Could you repeat the listing exactly, leaving out the pictures?

##########

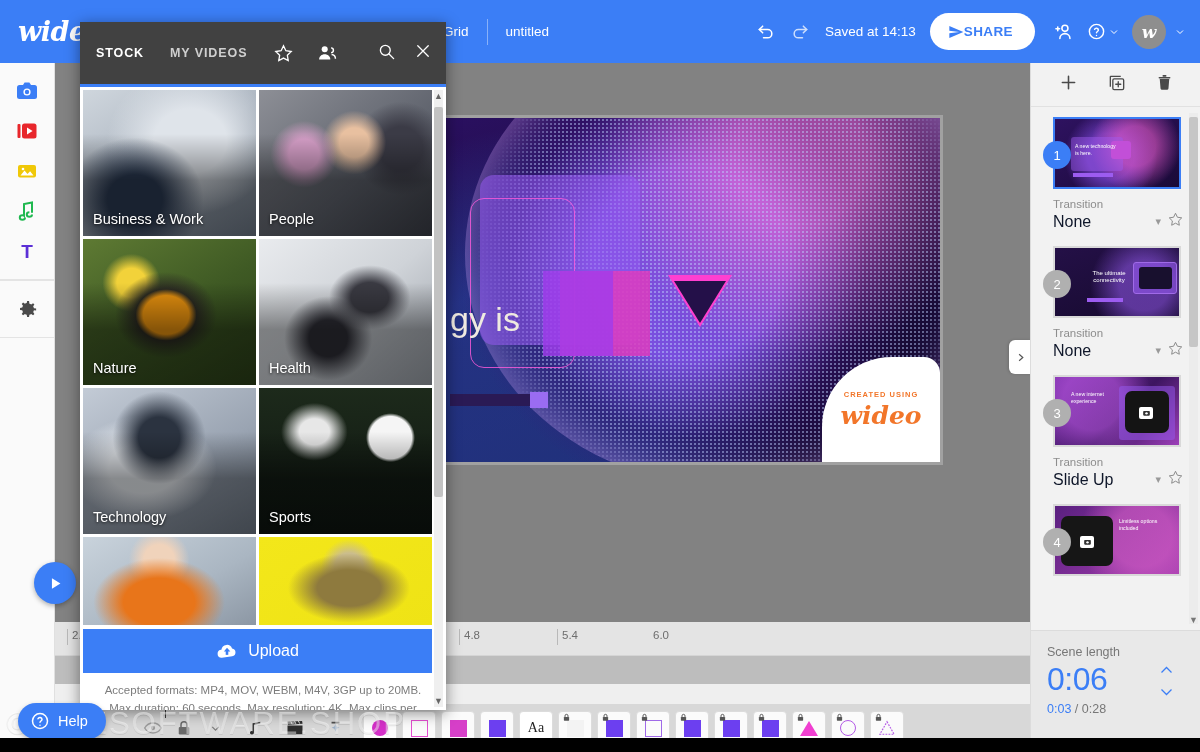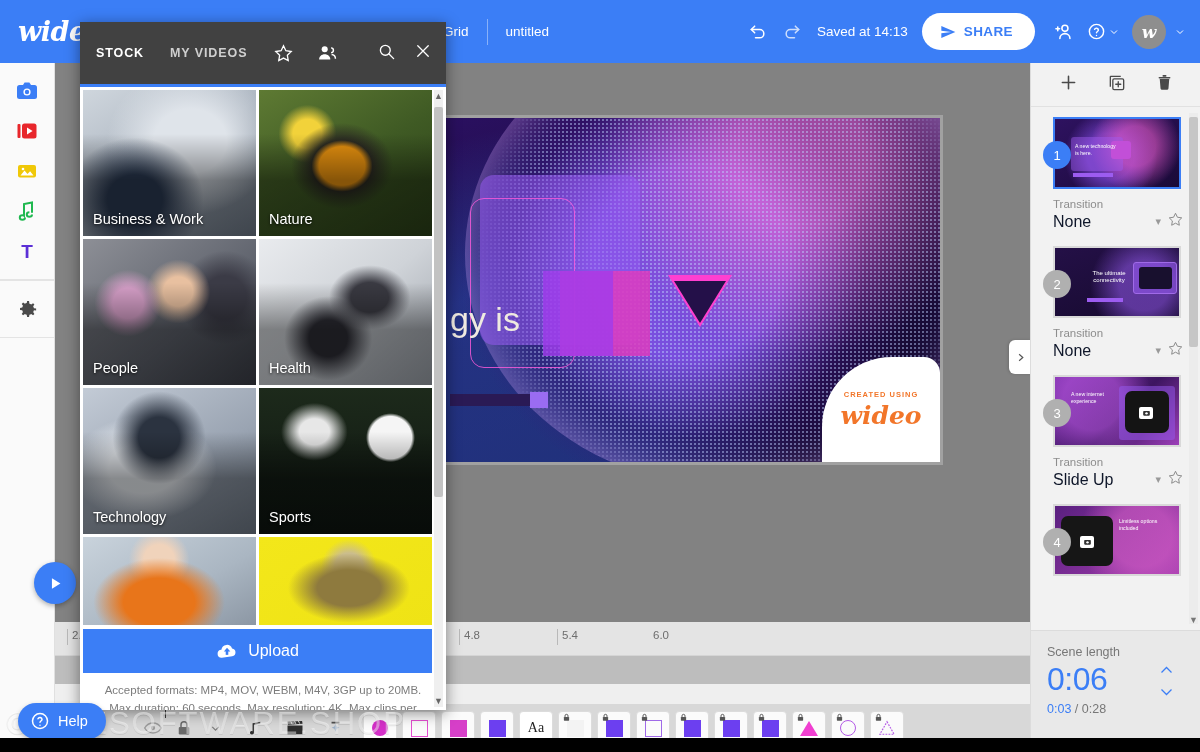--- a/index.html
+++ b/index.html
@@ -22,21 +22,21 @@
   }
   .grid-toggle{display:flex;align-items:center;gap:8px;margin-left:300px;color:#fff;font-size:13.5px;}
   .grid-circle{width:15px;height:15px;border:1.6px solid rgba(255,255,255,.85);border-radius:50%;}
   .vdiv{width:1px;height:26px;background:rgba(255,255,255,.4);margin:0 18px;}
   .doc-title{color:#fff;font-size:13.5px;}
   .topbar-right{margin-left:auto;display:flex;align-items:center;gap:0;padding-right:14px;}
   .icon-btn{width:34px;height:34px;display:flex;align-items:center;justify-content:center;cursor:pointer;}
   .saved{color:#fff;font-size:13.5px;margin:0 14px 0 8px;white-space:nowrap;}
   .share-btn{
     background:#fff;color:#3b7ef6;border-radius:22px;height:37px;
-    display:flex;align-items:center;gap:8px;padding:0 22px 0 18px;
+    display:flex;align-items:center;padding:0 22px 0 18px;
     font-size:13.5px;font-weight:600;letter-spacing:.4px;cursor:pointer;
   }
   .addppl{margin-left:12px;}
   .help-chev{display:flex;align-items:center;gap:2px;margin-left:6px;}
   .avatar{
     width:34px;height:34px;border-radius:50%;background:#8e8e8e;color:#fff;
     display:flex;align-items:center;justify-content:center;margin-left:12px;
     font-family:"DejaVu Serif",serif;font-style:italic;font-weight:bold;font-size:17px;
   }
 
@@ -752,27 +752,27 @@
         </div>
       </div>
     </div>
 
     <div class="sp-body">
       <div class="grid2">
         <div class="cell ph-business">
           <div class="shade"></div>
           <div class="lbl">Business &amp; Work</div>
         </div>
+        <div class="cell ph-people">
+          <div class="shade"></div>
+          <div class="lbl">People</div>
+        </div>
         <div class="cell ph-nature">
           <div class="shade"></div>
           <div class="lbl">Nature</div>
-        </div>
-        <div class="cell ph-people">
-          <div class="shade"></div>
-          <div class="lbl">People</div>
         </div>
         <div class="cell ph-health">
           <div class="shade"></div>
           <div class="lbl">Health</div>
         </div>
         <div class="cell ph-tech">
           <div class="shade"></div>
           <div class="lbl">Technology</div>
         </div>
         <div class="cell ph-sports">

##########

Exercise result »
--- a/index.html
+++ b/index.html
@@ -22,21 +22,21 @@
   }
   .grid-toggle{display:flex;align-items:center;gap:8px;margin-left:300px;color:#fff;font-size:13.5px;}
   .grid-circle{width:15px;height:15px;border:1.6px solid rgba(255,255,255,.85);border-radius:50%;}
   .vdiv{width:1px;height:26px;background:rgba(255,255,255,.4);margin:0 18px;}
   .doc-title{color:#fff;font-size:13.5px;}
   .topbar-right{margin-left:auto;display:flex;align-items:center;gap:0;padding-right:14px;}
   .icon-btn{width:34px;height:34px;display:flex;align-items:center;justify-content:center;cursor:pointer;}
   .saved{color:#fff;font-size:13.5px;margin:0 14px 0 8px;white-space:nowrap;}
   .share-btn{
     background:#fff;color:#3b7ef6;border-radius:22px;height:37px;
-    display:flex;align-items:center;gap:8px;padding:0 22px 0 18px;
+    display:flex;align-items:center;padding:0 22px 0 18px;
     font-size:13.5px;font-weight:600;letter-spacing:.4px;cursor:pointer;
   }
   .addppl{margin-left:12px;}
   .help-chev{display:flex;align-items:center;gap:2px;margin-left:6px;}
   .avatar{
     width:34px;height:34px;border-radius:50%;background:#8e8e8e;color:#fff;
     display:flex;align-items:center;justify-content:center;margin-left:12px;
     font-family:"DejaVu Serif",serif;font-style:italic;font-weight:bold;font-size:17px;
   }
 
@@ -752,27 +752,27 @@
         </div>
       </div>
     </div>
 
     <div class="sp-body">
       <div class="grid2">
         <div class="cell ph-business">
           <div class="shade"></div>
           <div class="lbl">Business &amp; Work</div>
         </div>
+        <div class="cell ph-people">
+          <div class="shade"></div>
+          <div class="lbl">People</div>
+        </div>
         <div class="cell ph-nature">
           <div class="shade"></div>
           <div class="lbl">Nature</div>
-        </div>
-        <div class="cell ph-people">
-          <div class="shade"></div>
-          <div class="lbl">People</div>
         </div>
         <div class="cell ph-health">
           <div class="shade"></div>
           <div class="lbl">Health</div>
         </div>
         <div class="cell ph-tech">
           <div class="shade"></div>
           <div class="lbl">Technology</div>
         </div>
         <div class="cell ph-sports">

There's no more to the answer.